§ **Exercise**: Beneath this task are records; print exactly the stretch of them from the line with "(367, 157) none" through the line with "[46,408,135,420] linux-samus ->", both ends included.
Top of Task inputs
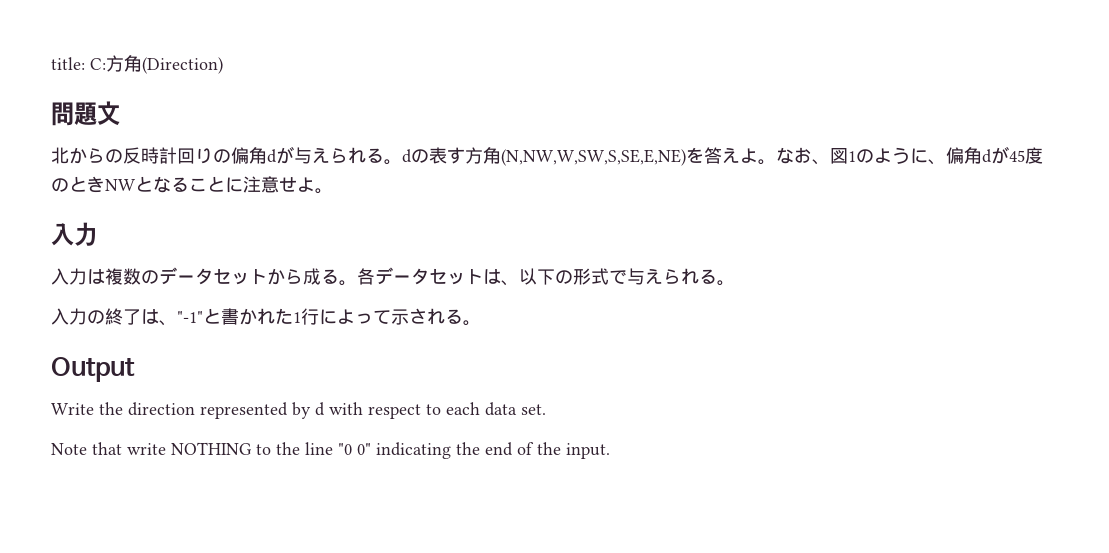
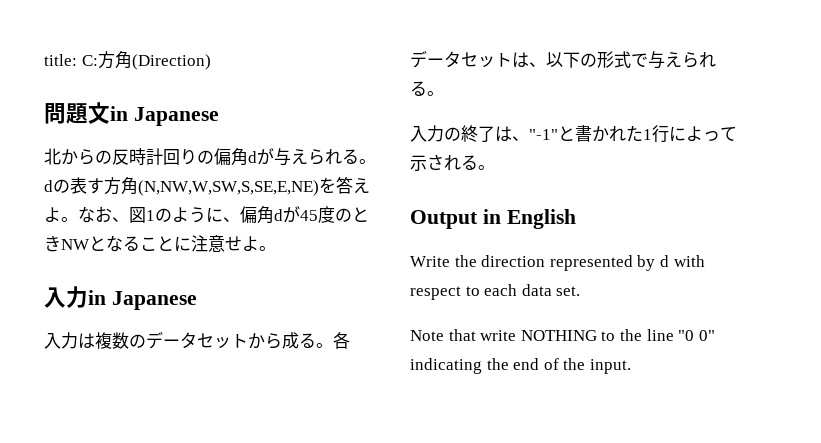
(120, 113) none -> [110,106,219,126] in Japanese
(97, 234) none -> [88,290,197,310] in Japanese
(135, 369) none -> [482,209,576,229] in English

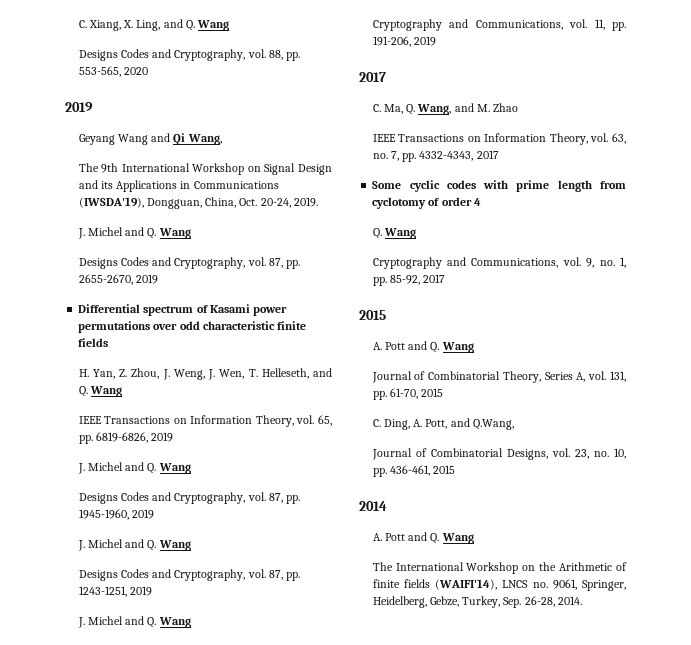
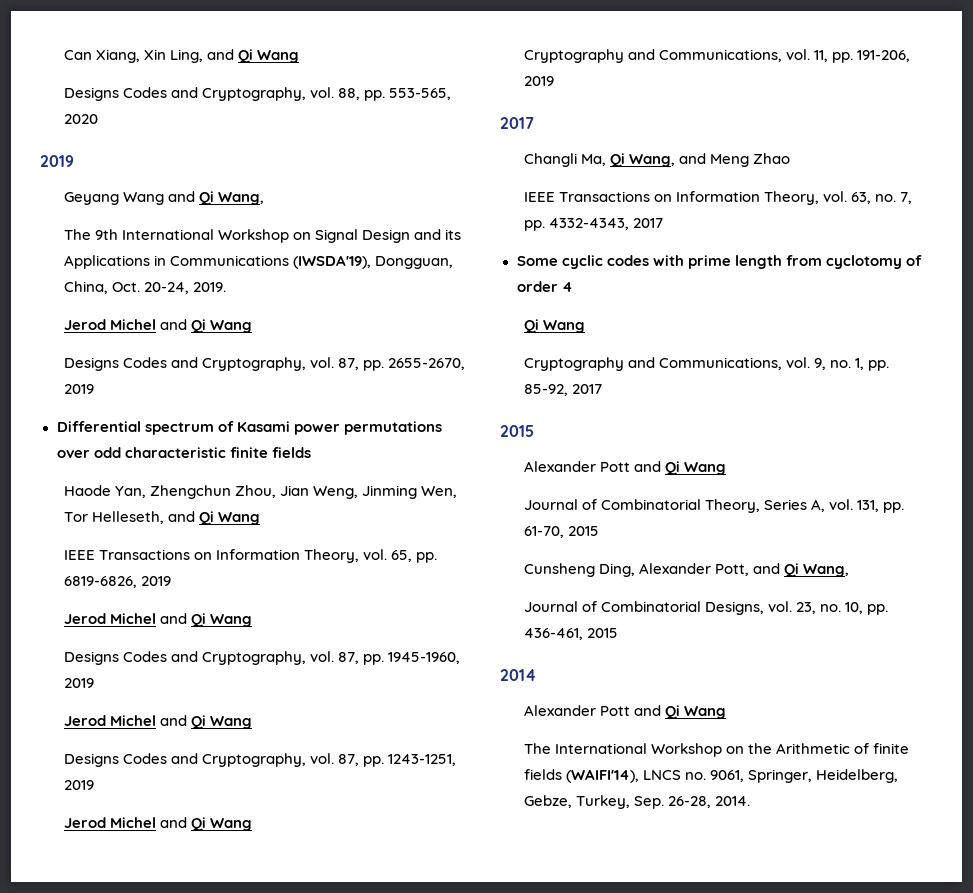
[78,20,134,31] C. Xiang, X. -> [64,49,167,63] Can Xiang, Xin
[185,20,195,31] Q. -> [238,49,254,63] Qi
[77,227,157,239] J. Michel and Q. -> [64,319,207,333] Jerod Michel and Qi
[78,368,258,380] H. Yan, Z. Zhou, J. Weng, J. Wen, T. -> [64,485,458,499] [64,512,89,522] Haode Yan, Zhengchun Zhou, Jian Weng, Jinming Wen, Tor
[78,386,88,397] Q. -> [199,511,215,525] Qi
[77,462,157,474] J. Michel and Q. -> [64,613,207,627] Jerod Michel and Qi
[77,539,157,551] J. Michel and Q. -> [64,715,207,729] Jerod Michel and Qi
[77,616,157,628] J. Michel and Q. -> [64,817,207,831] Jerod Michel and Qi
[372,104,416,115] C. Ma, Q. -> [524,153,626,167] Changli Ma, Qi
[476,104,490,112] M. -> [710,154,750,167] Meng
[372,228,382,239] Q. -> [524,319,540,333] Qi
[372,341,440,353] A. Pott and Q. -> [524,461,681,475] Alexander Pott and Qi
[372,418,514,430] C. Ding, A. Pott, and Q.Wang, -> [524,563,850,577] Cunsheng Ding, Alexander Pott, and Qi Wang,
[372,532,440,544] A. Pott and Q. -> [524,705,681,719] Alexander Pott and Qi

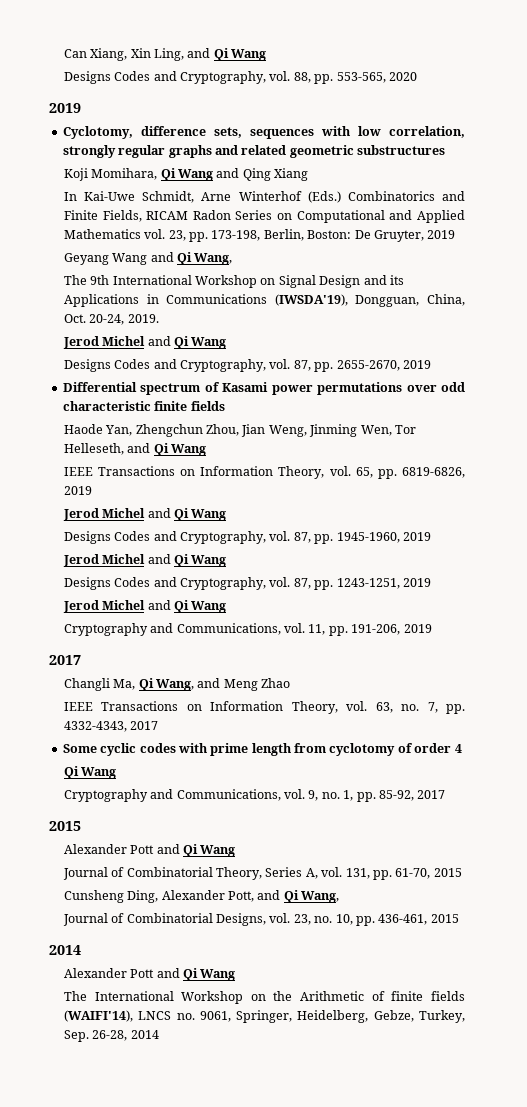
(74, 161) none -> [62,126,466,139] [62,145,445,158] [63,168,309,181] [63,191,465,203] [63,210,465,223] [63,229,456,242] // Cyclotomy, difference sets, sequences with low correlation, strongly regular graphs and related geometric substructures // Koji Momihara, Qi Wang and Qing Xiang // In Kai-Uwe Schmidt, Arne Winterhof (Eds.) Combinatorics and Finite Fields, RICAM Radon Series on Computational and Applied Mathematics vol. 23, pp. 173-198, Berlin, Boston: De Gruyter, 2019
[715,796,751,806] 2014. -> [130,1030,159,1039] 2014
Bottom of Task inputs
Top of Task inputs
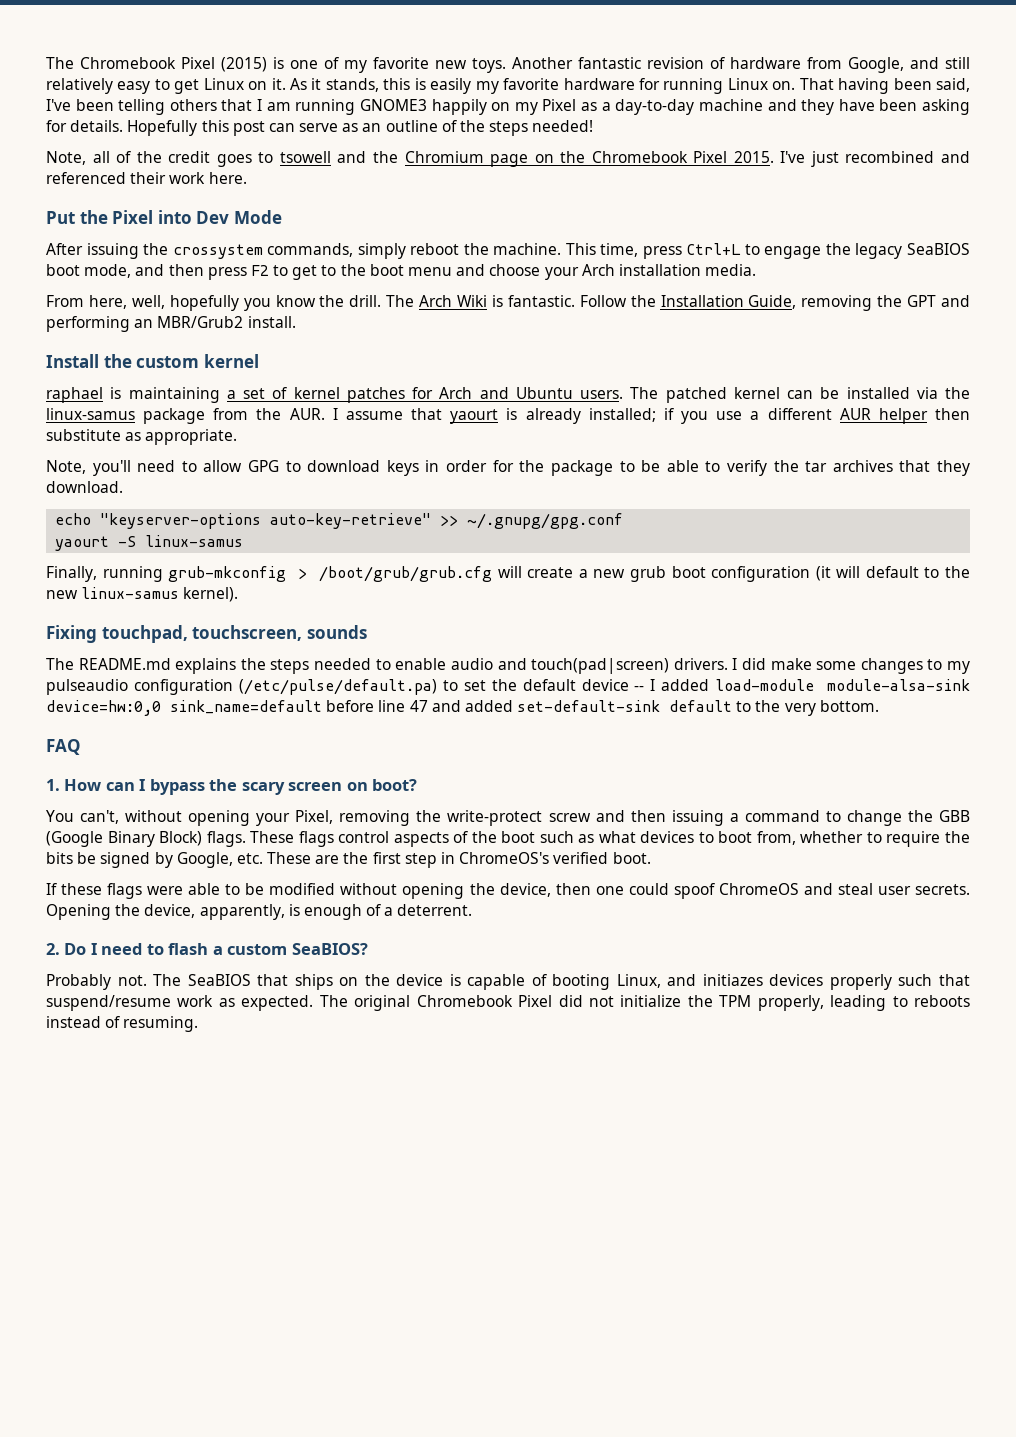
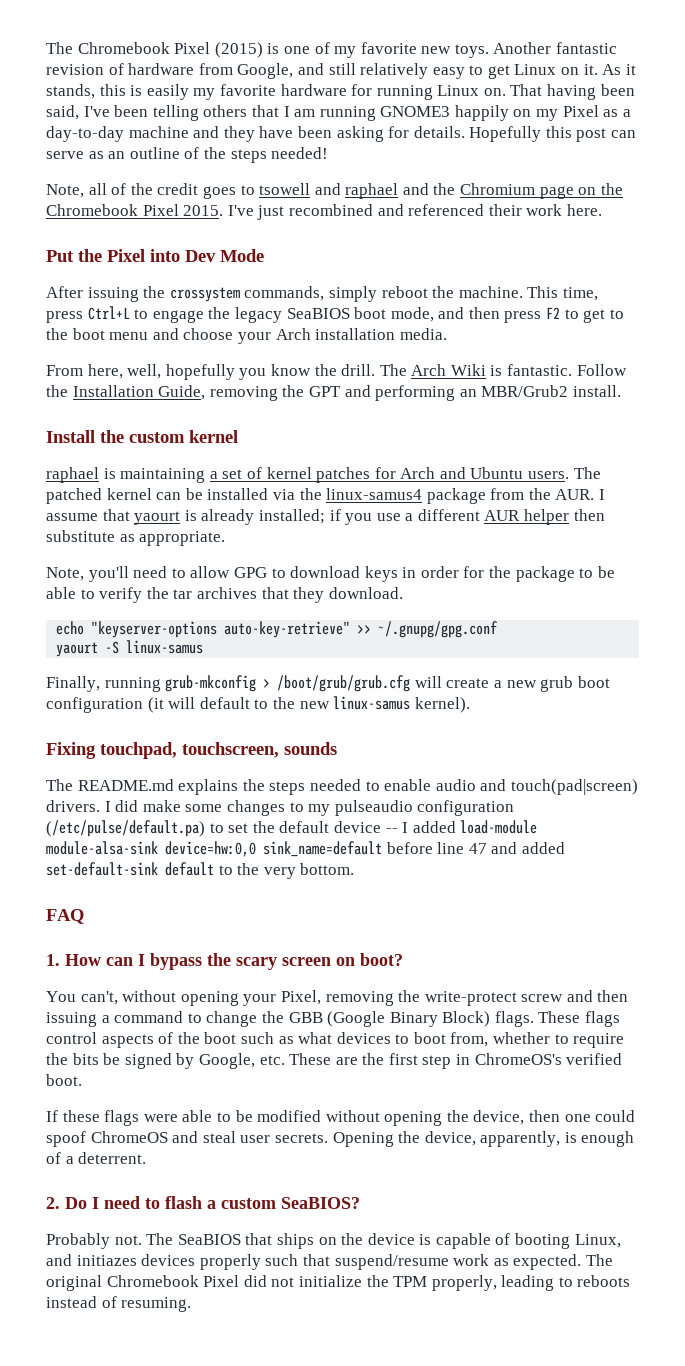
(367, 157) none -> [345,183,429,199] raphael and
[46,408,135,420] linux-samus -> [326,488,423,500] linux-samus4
Bottom of Task inputs
§ **Result of the task**:
(367, 157) none -> [345,183,429,199] raphael and
[46,408,135,420] linux-samus -> [326,488,423,500] linux-samus4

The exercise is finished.